> [DATA SECTION]:
***

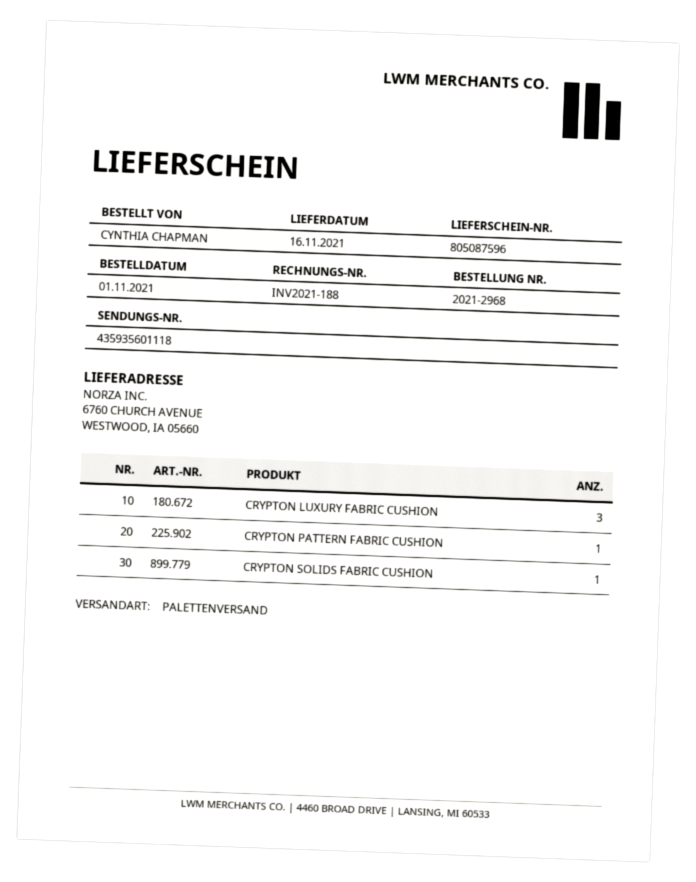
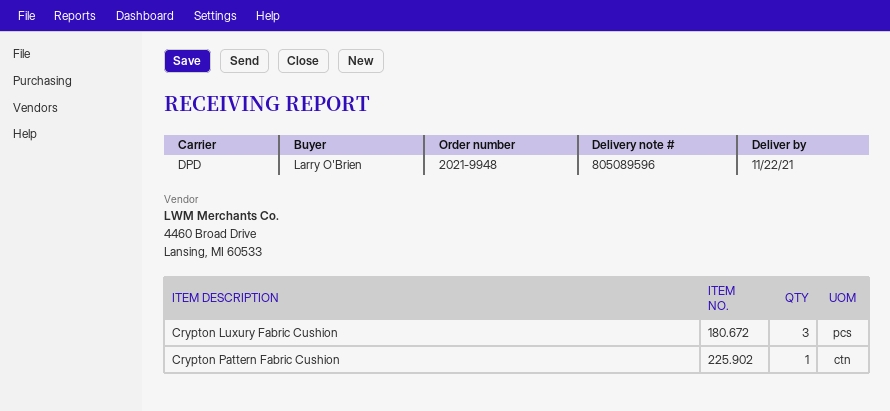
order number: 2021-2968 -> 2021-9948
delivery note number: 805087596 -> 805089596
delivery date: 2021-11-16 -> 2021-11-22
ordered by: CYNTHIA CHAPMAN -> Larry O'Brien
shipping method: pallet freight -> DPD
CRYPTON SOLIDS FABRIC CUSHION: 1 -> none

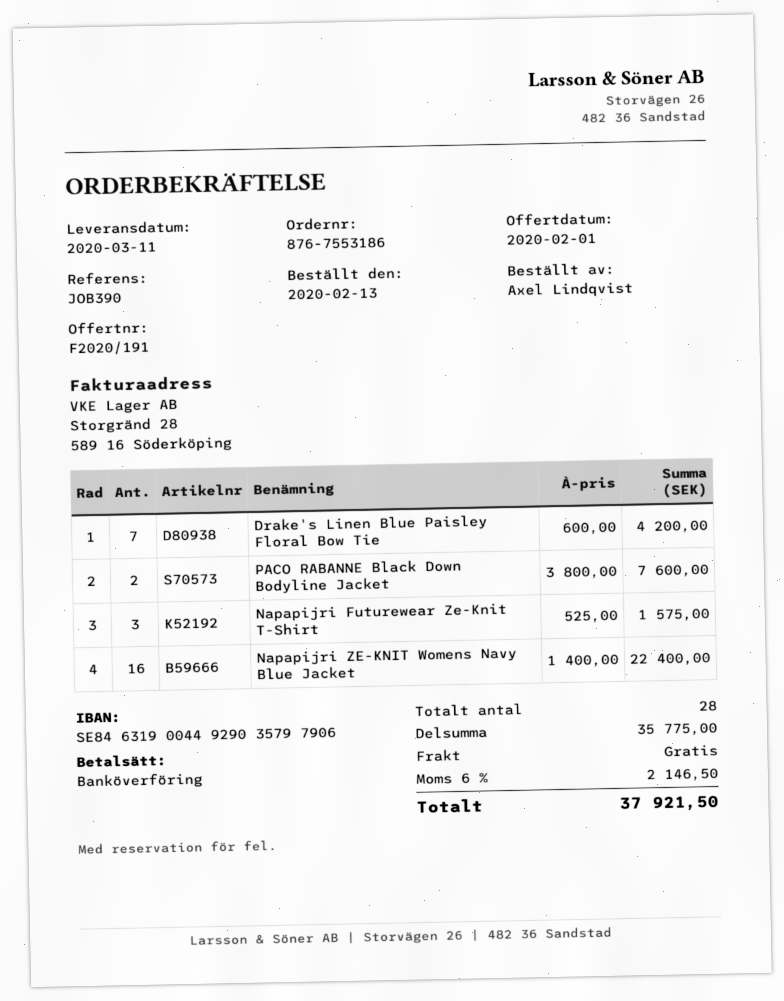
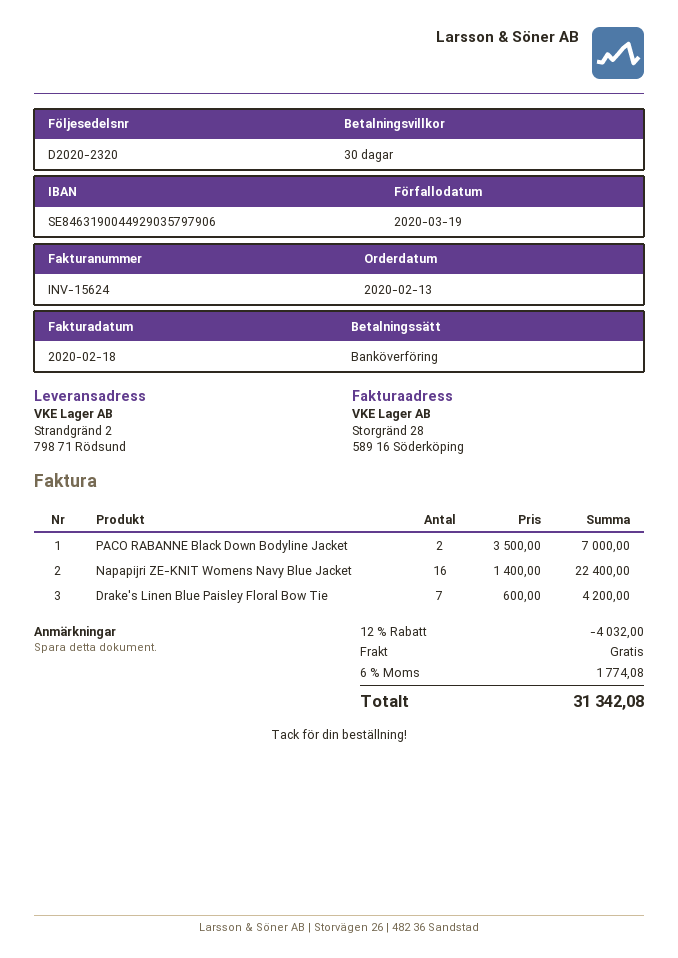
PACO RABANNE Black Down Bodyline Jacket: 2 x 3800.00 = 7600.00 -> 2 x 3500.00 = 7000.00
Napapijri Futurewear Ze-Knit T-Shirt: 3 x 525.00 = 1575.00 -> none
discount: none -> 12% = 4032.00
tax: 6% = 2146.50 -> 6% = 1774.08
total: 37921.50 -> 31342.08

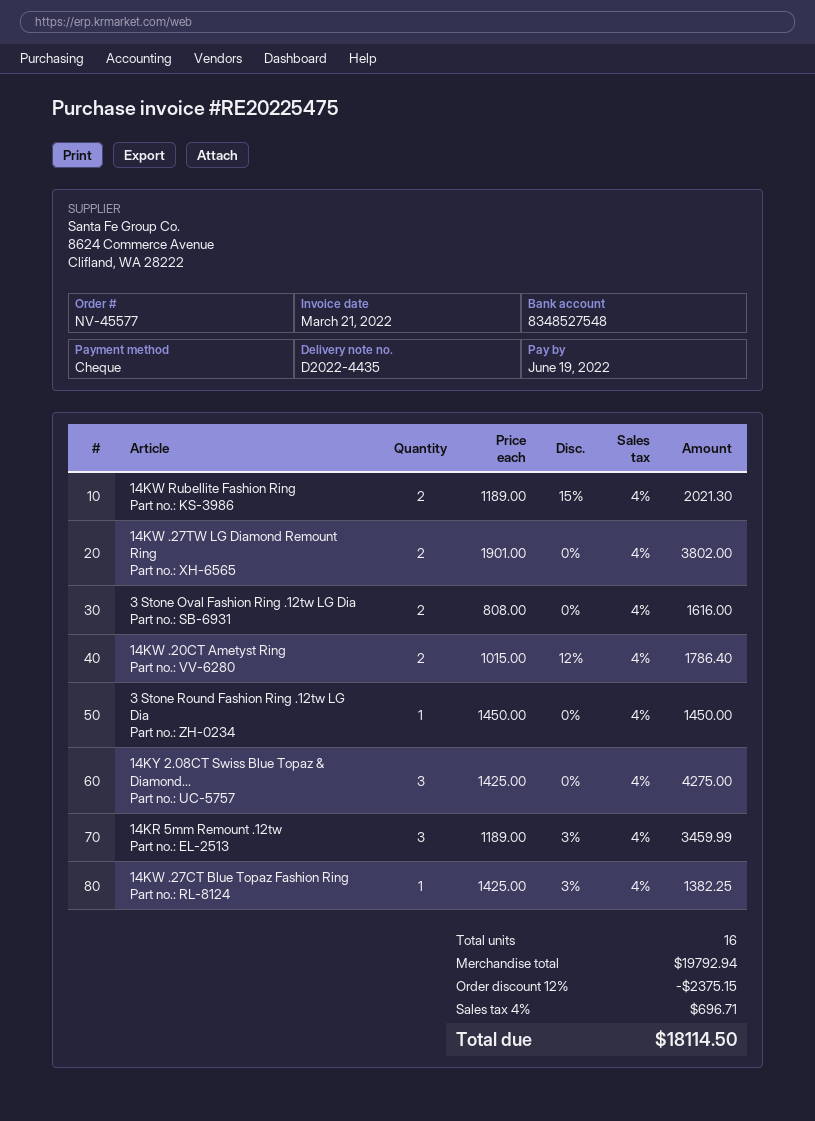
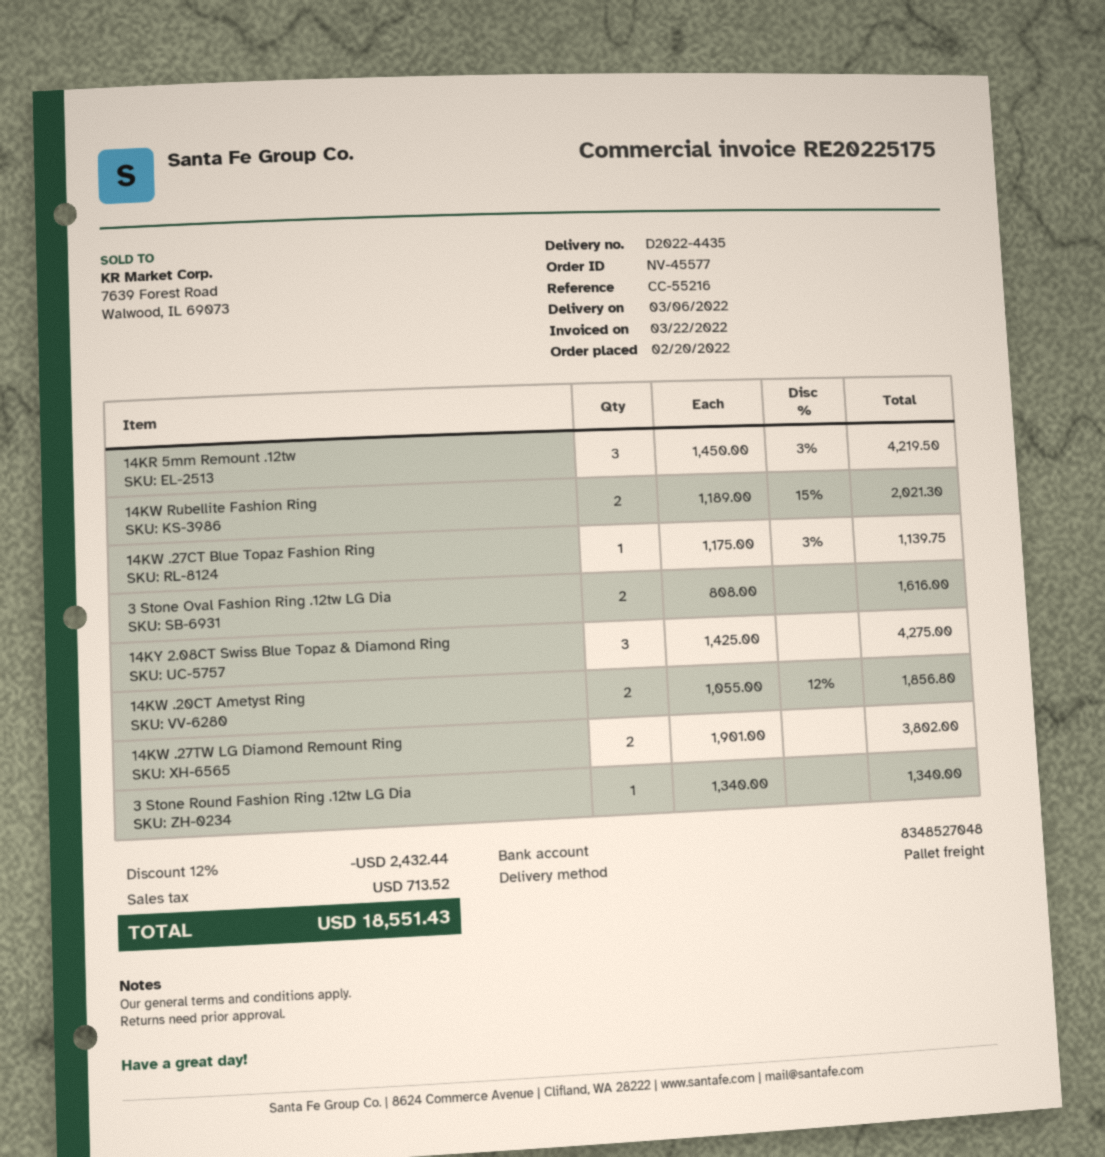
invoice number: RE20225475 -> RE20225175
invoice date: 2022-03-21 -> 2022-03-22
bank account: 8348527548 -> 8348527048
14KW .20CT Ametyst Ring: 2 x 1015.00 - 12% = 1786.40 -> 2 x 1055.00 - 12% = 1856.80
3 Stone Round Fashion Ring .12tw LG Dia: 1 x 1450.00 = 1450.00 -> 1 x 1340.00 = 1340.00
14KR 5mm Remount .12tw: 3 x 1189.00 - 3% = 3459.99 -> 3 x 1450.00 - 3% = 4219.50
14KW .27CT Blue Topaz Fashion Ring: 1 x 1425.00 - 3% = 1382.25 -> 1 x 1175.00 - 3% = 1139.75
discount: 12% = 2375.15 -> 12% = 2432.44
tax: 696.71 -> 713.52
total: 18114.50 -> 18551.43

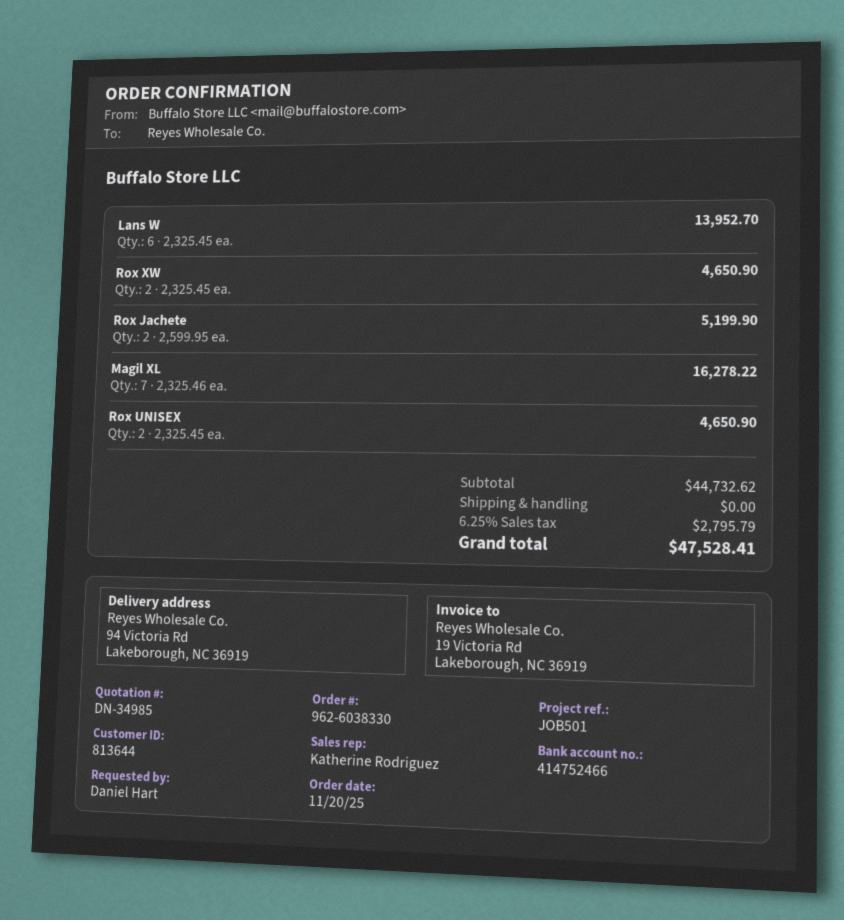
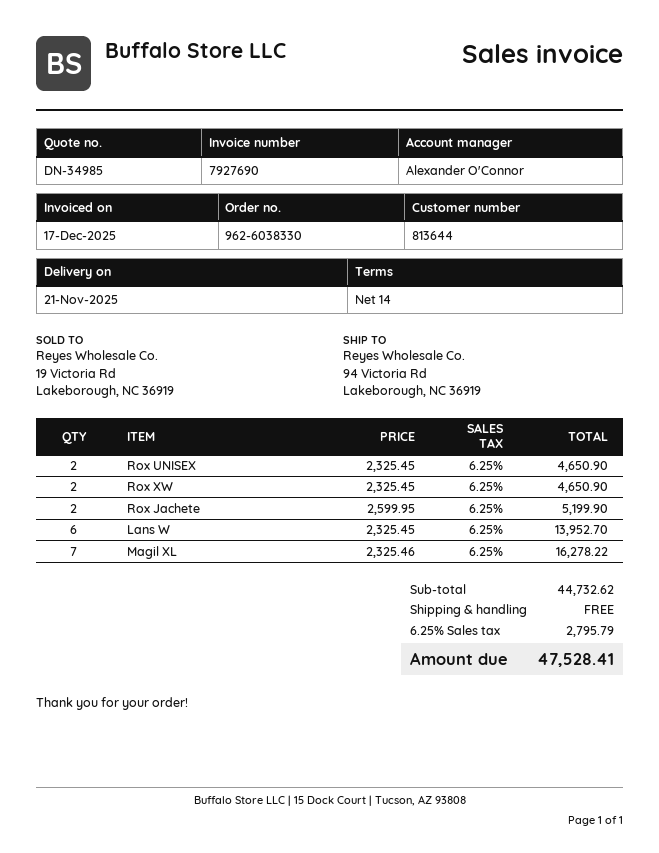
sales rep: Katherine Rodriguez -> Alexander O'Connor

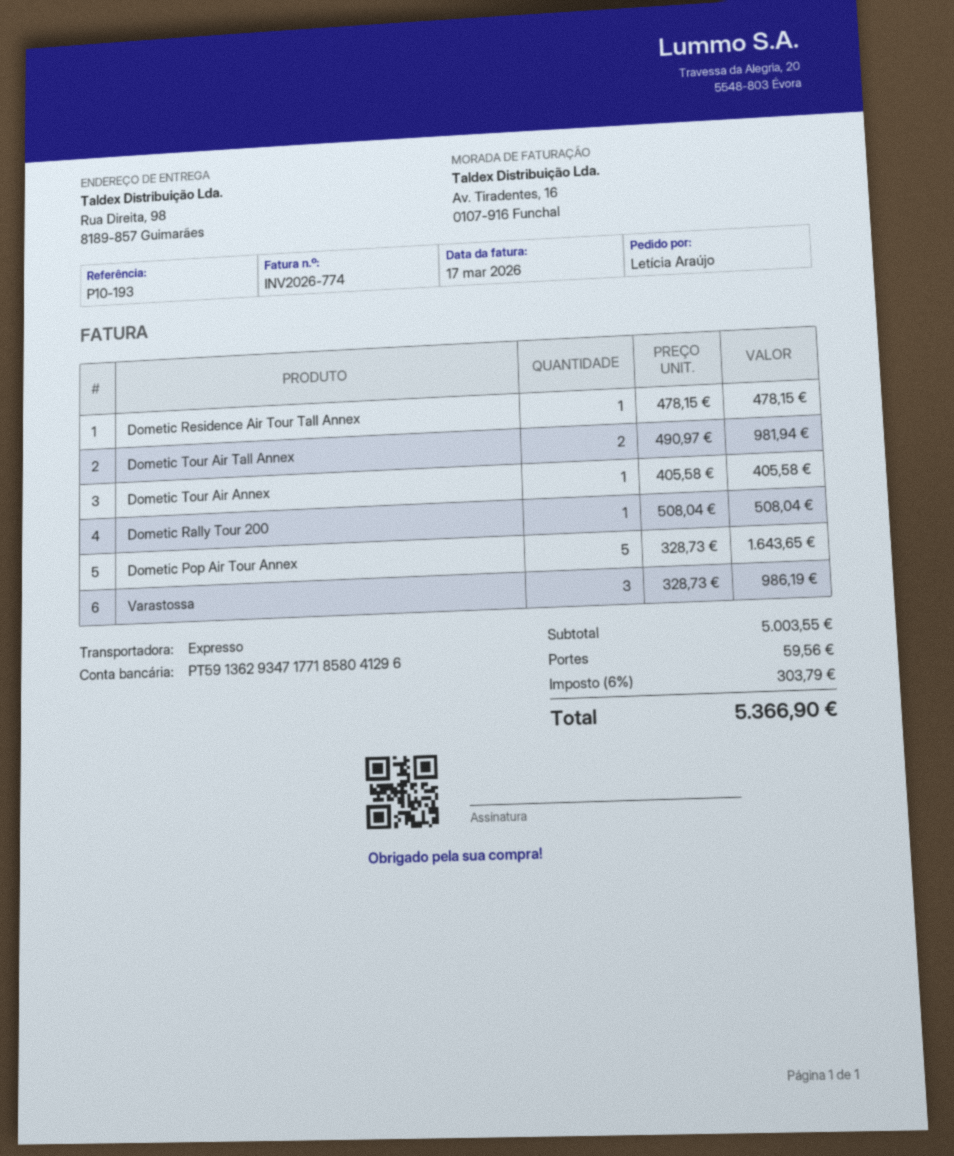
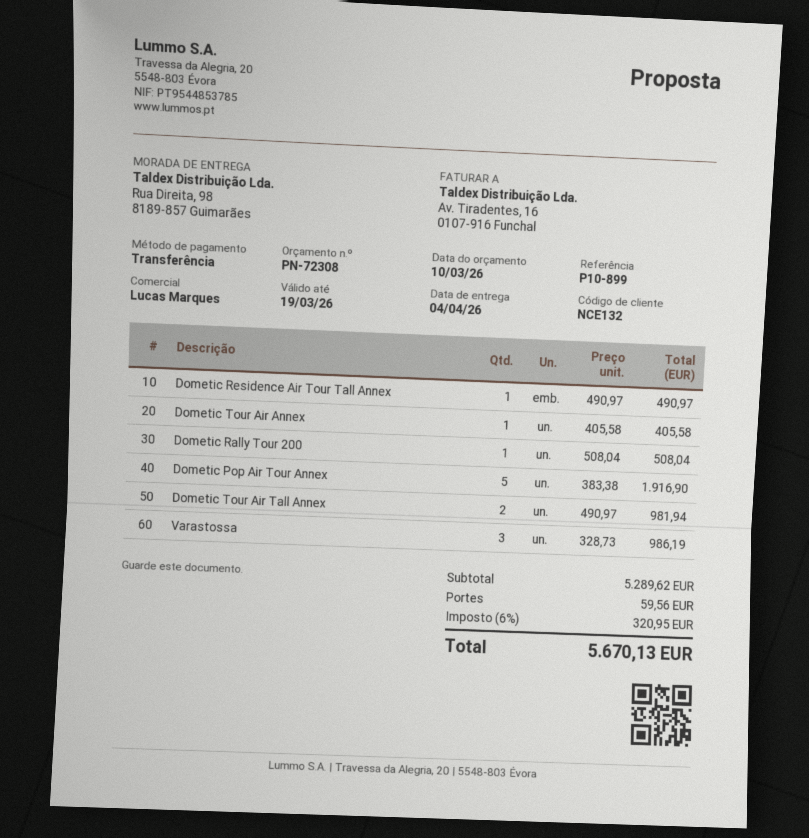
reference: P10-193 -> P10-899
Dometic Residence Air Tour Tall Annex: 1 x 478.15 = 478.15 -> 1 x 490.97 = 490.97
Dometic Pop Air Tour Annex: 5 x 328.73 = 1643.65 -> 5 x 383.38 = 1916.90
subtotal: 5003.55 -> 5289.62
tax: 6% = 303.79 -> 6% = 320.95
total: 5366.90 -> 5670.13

***

> [THE PROBLEM]: With all pictures excluded, output exactly the lines from the one containing "discount: 12% = 2375.15 -> 12% = 2432.44" through the final line of the entries, inclusive.

> [ANSWER TO THE EXERCISE]:
discount: 12% = 2375.15 -> 12% = 2432.44
tax: 696.71 -> 713.52
total: 18114.50 -> 18551.43

sales rep: Katherine Rodriguez -> Alexander O'Connor

reference: P10-193 -> P10-899
Dometic Residence Air Tour Tall Annex: 1 x 478.15 = 478.15 -> 1 x 490.97 = 490.97
Dometic Pop Air Tour Annex: 5 x 328.73 = 1643.65 -> 5 x 383.38 = 1916.90
subtotal: 5003.55 -> 5289.62
tax: 6% = 303.79 -> 6% = 320.95
total: 5366.90 -> 5670.13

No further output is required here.